# [Aim of the exercise]
From the data that follows, copy every line holding the string "Toen".

(Records from a data source)
⁂

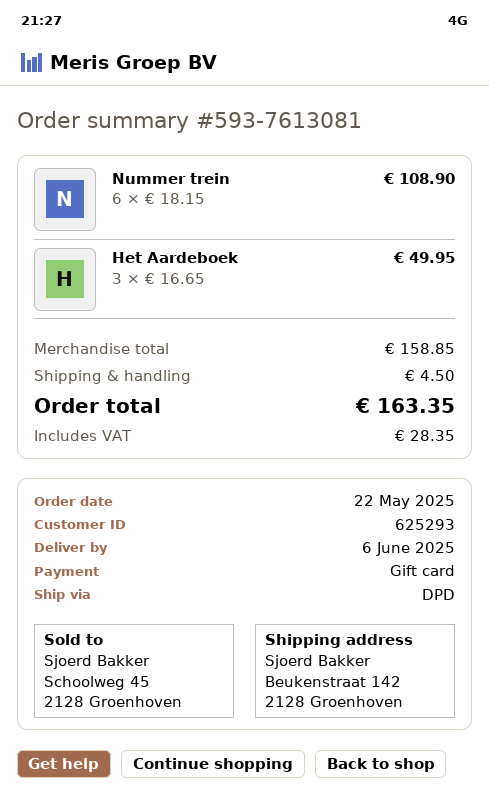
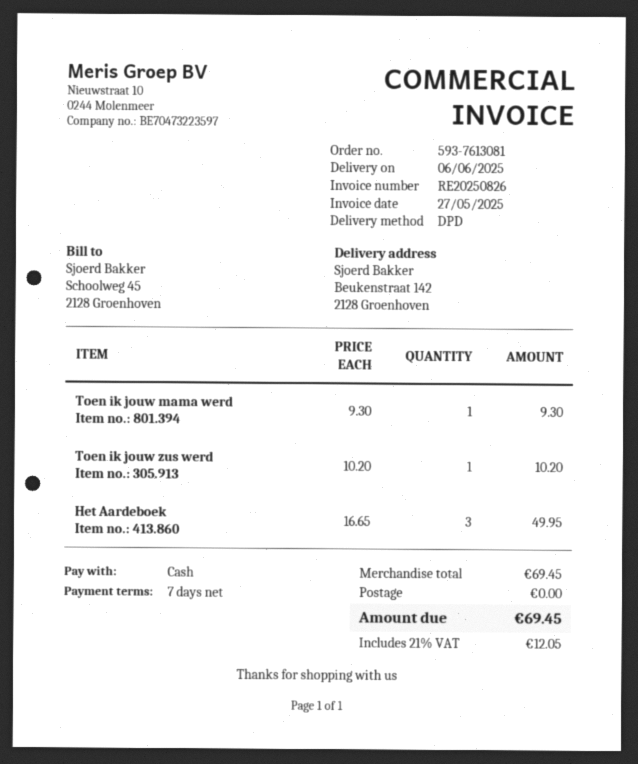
payment method: gift card -> cash
Nummer trein: 6 x 18.15 = 108.90 -> none
Toen ik jouw mama werd: none -> 1 x 9.30 = 9.30
Toen ik jouw zus werd: none -> 1 x 10.20 = 10.20
subtotal: 158.85 -> 69.45
shipping: 4.50 -> 0.00
tax: 28.35 -> 12.05
total: 163.35 -> 69.45

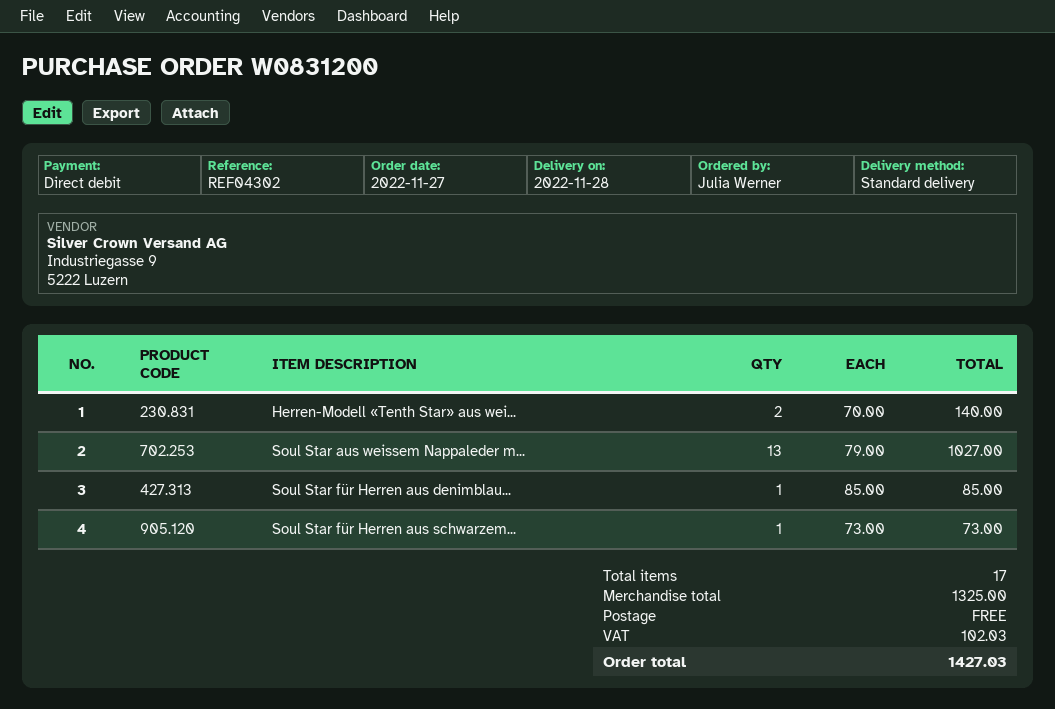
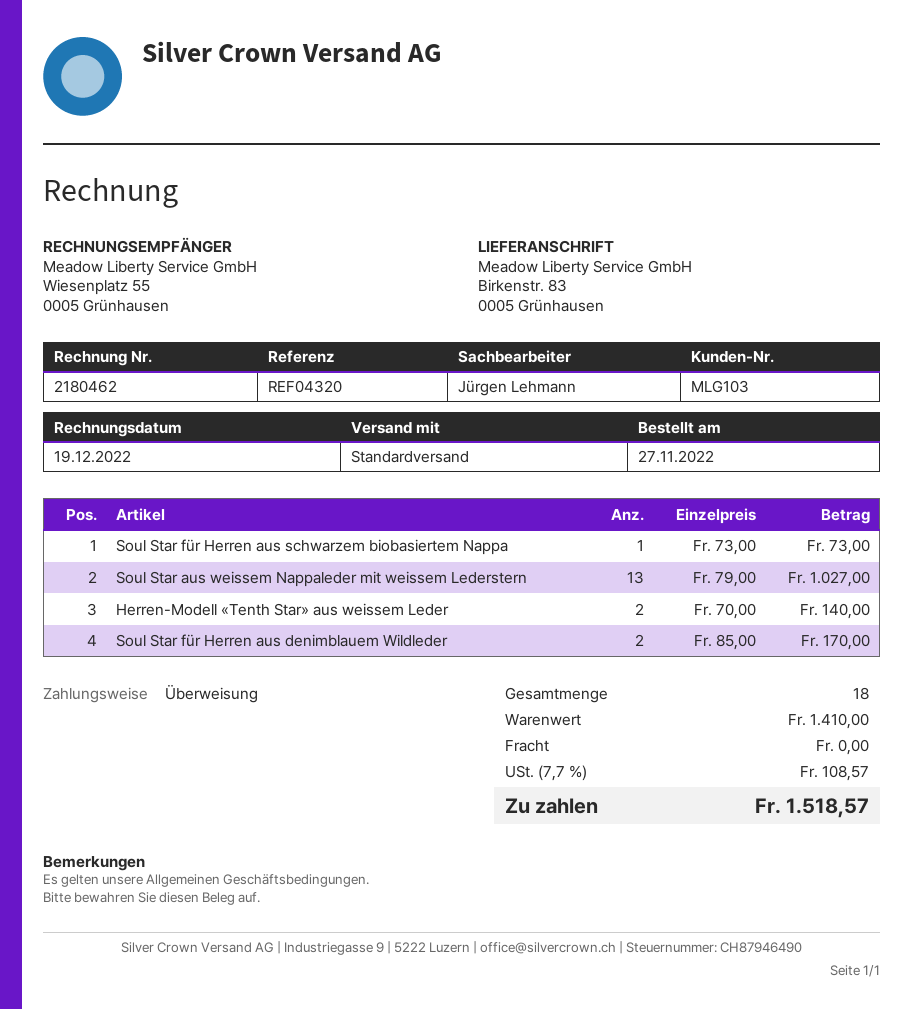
reference: REF04302 -> REF04320
payment method: direct debit -> bank transfer
Soul Star für Herren aus denimblau...: 1 x 85.00 = 85.00 -> 2 x 85.00 = 170.00
total quantity: 17 -> 18
subtotal: 1325.00 -> 1410.00
tax: 102.03 -> 108.57
total: 1427.03 -> 1518.57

⁂

# [Response box]
Toen ik jouw mama werd: none -> 1 x 9.30 = 9.30
Toen ik jouw zus werd: none -> 1 x 10.20 = 10.20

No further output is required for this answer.